SOURCE MATERIAL
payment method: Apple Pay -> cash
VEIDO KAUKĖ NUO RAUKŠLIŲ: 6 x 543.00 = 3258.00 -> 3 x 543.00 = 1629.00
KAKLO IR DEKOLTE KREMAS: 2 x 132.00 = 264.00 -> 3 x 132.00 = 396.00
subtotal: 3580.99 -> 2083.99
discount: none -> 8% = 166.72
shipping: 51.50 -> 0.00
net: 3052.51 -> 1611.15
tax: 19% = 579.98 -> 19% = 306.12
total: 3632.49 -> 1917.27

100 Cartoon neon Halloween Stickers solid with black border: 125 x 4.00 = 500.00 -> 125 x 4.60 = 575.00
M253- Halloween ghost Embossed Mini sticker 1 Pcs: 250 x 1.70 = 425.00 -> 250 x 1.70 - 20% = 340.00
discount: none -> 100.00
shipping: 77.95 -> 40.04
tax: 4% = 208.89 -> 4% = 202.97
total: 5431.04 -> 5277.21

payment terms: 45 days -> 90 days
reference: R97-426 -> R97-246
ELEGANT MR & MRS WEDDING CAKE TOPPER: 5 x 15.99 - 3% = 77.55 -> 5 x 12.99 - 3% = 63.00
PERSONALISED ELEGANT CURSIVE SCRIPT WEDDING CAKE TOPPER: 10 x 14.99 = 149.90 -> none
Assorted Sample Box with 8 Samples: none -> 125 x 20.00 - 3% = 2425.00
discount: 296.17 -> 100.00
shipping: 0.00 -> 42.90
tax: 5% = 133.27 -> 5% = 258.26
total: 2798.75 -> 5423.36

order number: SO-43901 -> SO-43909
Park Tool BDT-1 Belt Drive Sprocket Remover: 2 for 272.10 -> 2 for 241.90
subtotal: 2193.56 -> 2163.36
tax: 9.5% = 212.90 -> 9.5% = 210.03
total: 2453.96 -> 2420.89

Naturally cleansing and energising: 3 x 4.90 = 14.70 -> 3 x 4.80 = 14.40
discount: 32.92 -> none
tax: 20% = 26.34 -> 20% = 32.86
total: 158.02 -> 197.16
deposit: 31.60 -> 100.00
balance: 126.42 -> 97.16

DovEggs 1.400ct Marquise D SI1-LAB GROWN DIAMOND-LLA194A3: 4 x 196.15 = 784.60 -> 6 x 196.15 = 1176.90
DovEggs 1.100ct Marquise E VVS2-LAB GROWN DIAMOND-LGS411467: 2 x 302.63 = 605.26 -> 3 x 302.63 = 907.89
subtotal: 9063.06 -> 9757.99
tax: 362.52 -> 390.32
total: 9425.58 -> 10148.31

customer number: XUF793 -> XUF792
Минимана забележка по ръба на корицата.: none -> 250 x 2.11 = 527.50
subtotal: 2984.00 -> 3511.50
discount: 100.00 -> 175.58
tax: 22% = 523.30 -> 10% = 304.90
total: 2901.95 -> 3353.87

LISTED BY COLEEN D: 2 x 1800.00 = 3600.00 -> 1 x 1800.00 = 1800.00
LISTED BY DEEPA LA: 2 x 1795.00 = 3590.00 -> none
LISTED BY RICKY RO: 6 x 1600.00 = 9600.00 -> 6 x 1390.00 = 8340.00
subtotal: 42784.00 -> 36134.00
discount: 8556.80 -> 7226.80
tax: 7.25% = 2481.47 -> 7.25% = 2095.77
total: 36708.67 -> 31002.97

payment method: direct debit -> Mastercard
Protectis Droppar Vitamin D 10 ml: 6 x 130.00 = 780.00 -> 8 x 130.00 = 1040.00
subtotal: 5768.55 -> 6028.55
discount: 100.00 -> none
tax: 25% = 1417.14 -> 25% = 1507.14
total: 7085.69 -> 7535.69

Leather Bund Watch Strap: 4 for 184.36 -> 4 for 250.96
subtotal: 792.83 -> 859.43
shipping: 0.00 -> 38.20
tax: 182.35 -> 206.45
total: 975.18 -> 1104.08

DESCRIPTION OF THE TASK
Repeat the data. Keep every word the same.

FINISHED EXERCISE
payment method: Apple Pay -> cash
VEIDO KAUKĖ NUO RAUKŠLIŲ: 6 x 543.00 = 3258.00 -> 3 x 543.00 = 1629.00
KAKLO IR DEKOLTE KREMAS: 2 x 132.00 = 264.00 -> 3 x 132.00 = 396.00
subtotal: 3580.99 -> 2083.99
discount: none -> 8% = 166.72
shipping: 51.50 -> 0.00
net: 3052.51 -> 1611.15
tax: 19% = 579.98 -> 19% = 306.12
total: 3632.49 -> 1917.27

100 Cartoon neon Halloween Stickers solid with black border: 125 x 4.00 = 500.00 -> 125 x 4.60 = 575.00
M253- Halloween ghost Embossed Mini sticker 1 Pcs: 250 x 1.70 = 425.00 -> 250 x 1.70 - 20% = 340.00
discount: none -> 100.00
shipping: 77.95 -> 40.04
tax: 4% = 208.89 -> 4% = 202.97
total: 5431.04 -> 5277.21

payment terms: 45 days -> 90 days
reference: R97-426 -> R97-246
ELEGANT MR & MRS WEDDING CAKE TOPPER: 5 x 15.99 - 3% = 77.55 -> 5 x 12.99 - 3% = 63.00
PERSONALISED ELEGANT CURSIVE SCRIPT WEDDING CAKE TOPPER: 10 x 14.99 = 149.90 -> none
Assorted Sample Box with 8 Samples: none -> 125 x 20.00 - 3% = 2425.00
discount: 296.17 -> 100.00
shipping: 0.00 -> 42.90
tax: 5% = 133.27 -> 5% = 258.26
total: 2798.75 -> 5423.36

order number: SO-43901 -> SO-43909
Park Tool BDT-1 Belt Drive Sprocket Remover: 2 for 272.10 -> 2 for 241.90
subtotal: 2193.56 -> 2163.36
tax: 9.5% = 212.90 -> 9.5% = 210.03
total: 2453.96 -> 2420.89

Naturally cleansing and energising: 3 x 4.90 = 14.70 -> 3 x 4.80 = 14.40
discount: 32.92 -> none
tax: 20% = 26.34 -> 20% = 32.86
total: 158.02 -> 197.16
deposit: 31.60 -> 100.00
balance: 126.42 -> 97.16

DovEggs 1.400ct Marquise D SI1-LAB GROWN DIAMOND-LLA194A3: 4 x 196.15 = 784.60 -> 6 x 196.15 = 1176.90
DovEggs 1.100ct Marquise E VVS2-LAB GROWN DIAMOND-LGS411467: 2 x 302.63 = 605.26 -> 3 x 302.63 = 907.89
subtotal: 9063.06 -> 9757.99
tax: 362.52 -> 390.32
total: 9425.58 -> 10148.31

customer number: XUF793 -> XUF792
Минимана забележка по ръба на корицата.: none -> 250 x 2.11 = 527.50
subtotal: 2984.00 -> 3511.50
discount: 100.00 -> 175.58
tax: 22% = 523.30 -> 10% = 304.90
total: 2901.95 -> 3353.87

LISTED BY COLEEN D: 2 x 1800.00 = 3600.00 -> 1 x 1800.00 = 1800.00
LISTED BY DEEPA LA: 2 x 1795.00 = 3590.00 -> none
LISTED BY RICKY RO: 6 x 1600.00 = 9600.00 -> 6 x 1390.00 = 8340.00
subtotal: 42784.00 -> 36134.00
discount: 8556.80 -> 7226.80
tax: 7.25% = 2481.47 -> 7.25% = 2095.77
total: 36708.67 -> 31002.97

payment method: direct debit -> Mastercard
Protectis Droppar Vitamin D 10 ml: 6 x 130.00 = 780.00 -> 8 x 130.00 = 1040.00
subtotal: 5768.55 -> 6028.55
discount: 100.00 -> none
tax: 25% = 1417.14 -> 25% = 1507.14
total: 7085.69 -> 7535.69

Leather Bund Watch Strap: 4 for 184.36 -> 4 for 250.96
subtotal: 792.83 -> 859.43
shipping: 0.00 -> 38.20
tax: 182.35 -> 206.45
total: 975.18 -> 1104.08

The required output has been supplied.